Aim of the task: Find every line in the records below that contains "none", and copy it.

Structured diff data:

+ + + + + + +

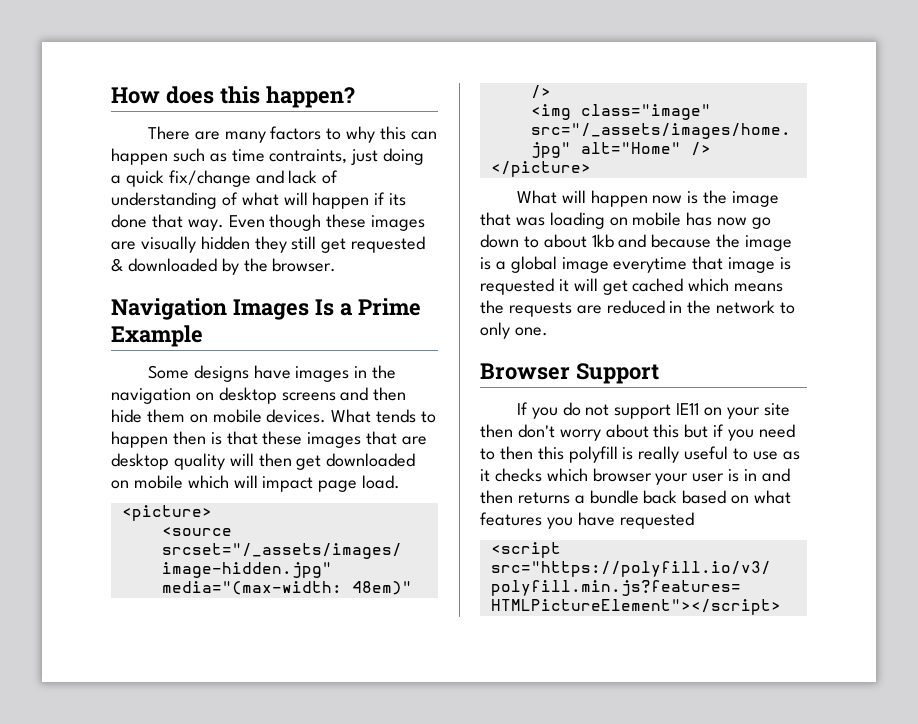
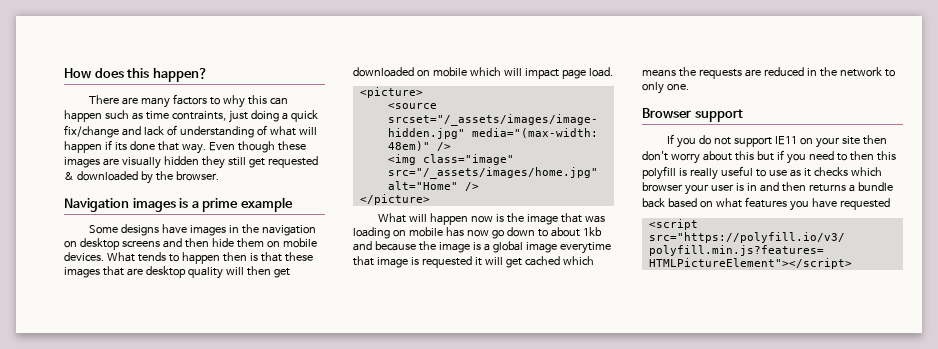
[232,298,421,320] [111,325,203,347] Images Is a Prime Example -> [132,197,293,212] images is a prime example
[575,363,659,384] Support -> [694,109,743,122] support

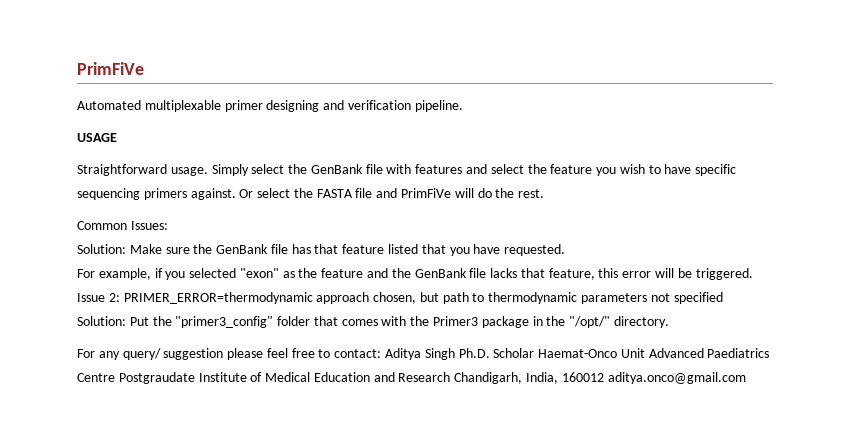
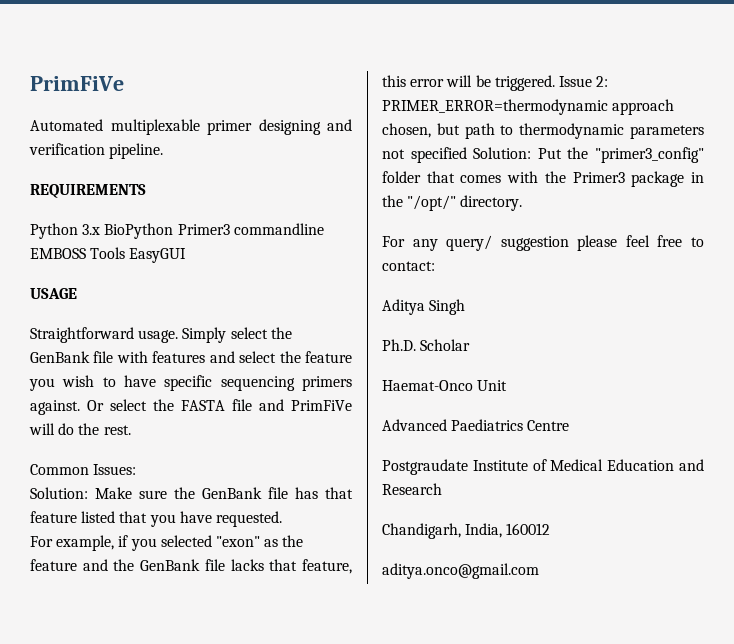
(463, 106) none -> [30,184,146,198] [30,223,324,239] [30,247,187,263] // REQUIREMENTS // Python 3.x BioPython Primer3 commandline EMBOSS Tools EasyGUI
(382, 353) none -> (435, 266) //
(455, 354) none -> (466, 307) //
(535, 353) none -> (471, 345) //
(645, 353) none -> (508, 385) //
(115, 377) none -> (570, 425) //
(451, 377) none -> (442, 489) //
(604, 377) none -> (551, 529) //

+ + + + + + +

Exercise result:
(463, 106) none -> [30,184,146,198] [30,223,324,239] [30,247,187,263] // REQUIREMENTS // Python 3.x BioPython Primer3 commandline EMBOSS Tools EasyGUI
(382, 353) none -> (435, 266) //
(455, 354) none -> (466, 307) //
(535, 353) none -> (471, 345) //
(645, 353) none -> (508, 385) //
(115, 377) none -> (570, 425) //
(451, 377) none -> (442, 489) //
(604, 377) none -> (551, 529) //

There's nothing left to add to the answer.